Exercise objective: Please return every line of the records below that holds the word "github".

Material for the task:
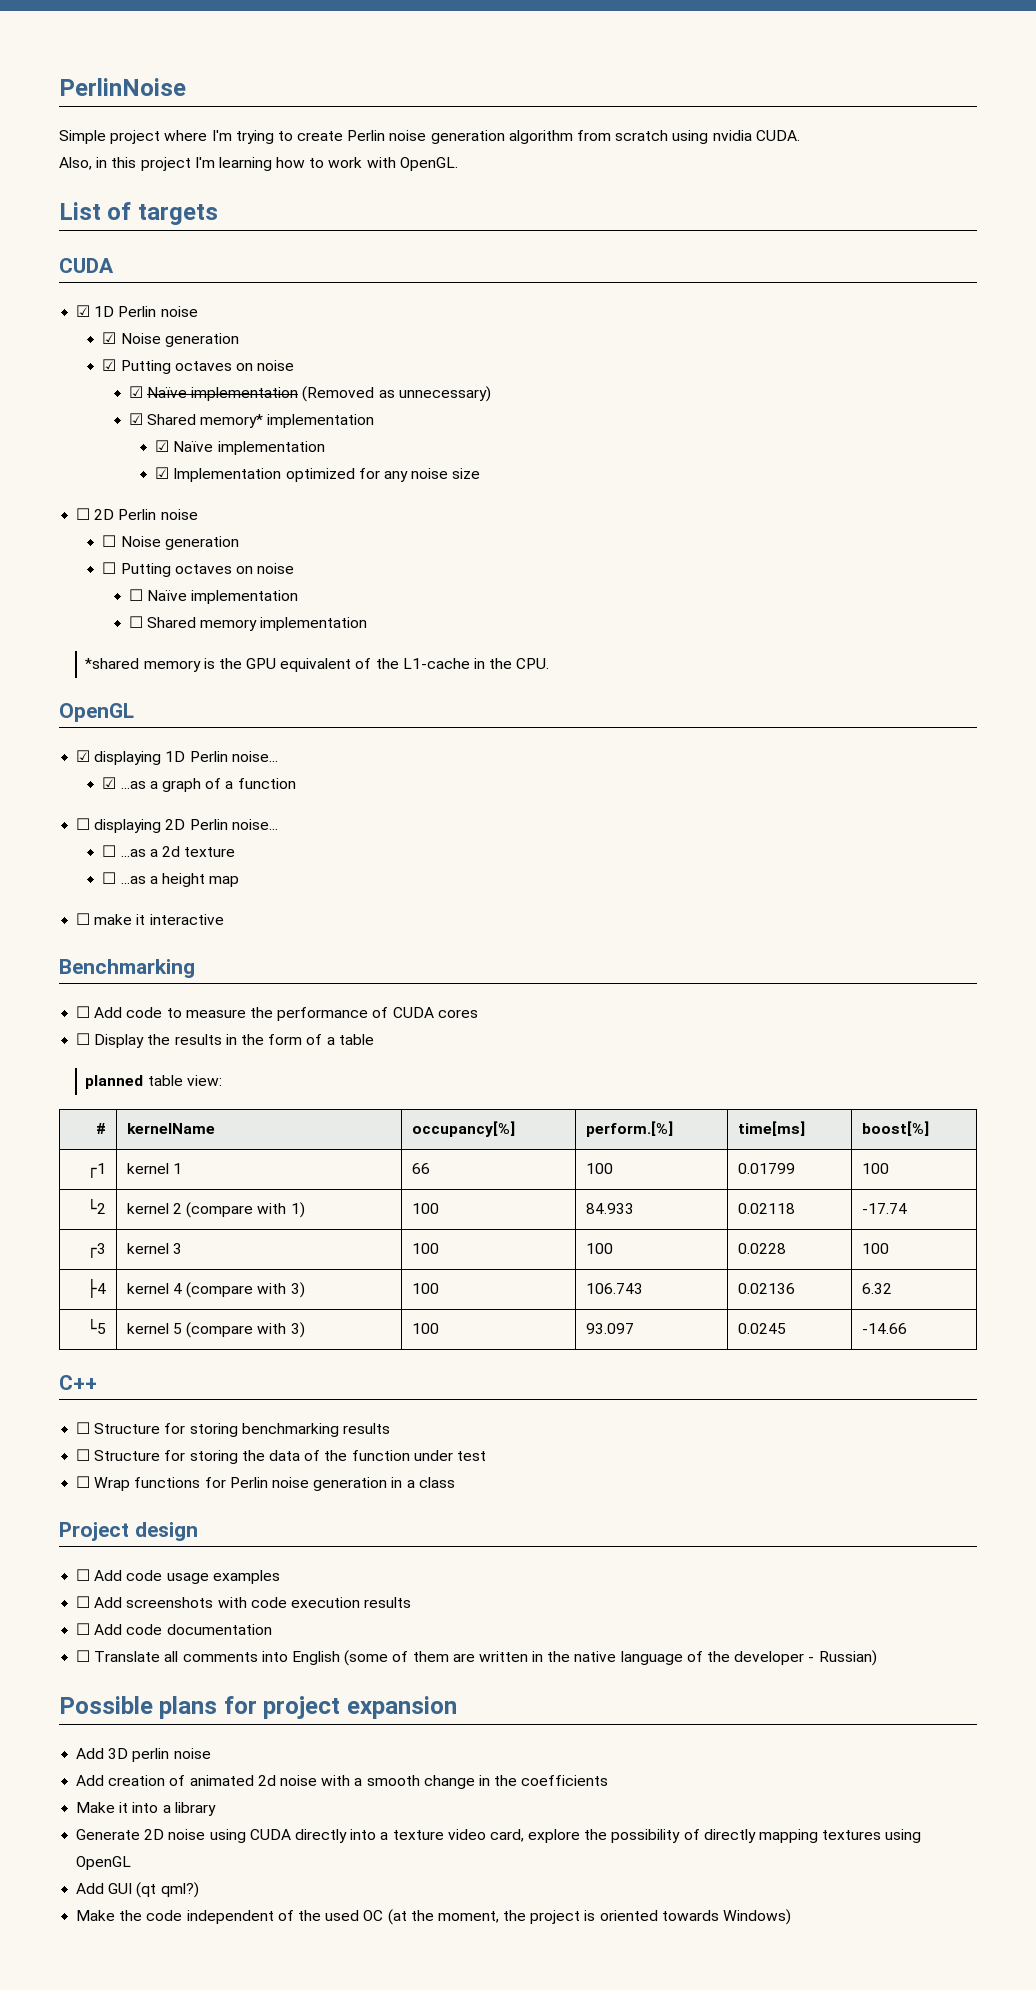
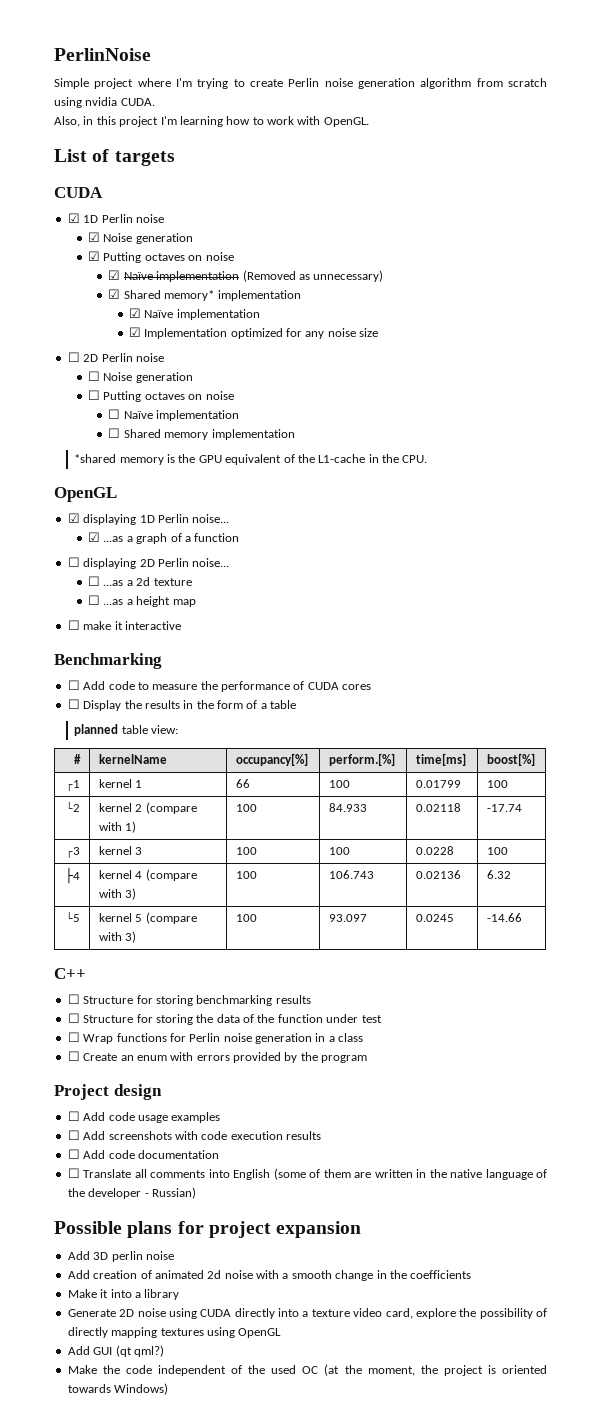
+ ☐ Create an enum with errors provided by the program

---

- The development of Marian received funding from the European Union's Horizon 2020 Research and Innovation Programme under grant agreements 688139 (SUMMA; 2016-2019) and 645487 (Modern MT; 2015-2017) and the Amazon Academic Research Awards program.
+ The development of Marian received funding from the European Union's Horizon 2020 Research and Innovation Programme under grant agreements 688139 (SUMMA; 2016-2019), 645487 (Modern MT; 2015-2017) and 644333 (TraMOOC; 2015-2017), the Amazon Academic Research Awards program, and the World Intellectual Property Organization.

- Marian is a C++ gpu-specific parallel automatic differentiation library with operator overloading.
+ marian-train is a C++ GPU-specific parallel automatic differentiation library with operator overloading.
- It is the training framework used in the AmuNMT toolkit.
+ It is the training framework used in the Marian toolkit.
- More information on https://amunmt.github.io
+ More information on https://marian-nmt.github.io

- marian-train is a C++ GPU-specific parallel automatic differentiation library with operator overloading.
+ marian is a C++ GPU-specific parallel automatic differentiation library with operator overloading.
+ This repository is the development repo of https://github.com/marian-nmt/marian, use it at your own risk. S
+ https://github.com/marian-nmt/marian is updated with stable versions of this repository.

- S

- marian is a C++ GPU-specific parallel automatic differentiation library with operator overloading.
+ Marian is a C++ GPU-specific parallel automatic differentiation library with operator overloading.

Solved exercise:
- More information on https://amunmt.github.io
+ More information on https://marian-nmt.github.io
+ This repository is the development repo of https://github.com/marian-nmt/marian, use it at your own risk. S
+ https://github.com/marian-nmt/marian is updated with stable versions of this repository.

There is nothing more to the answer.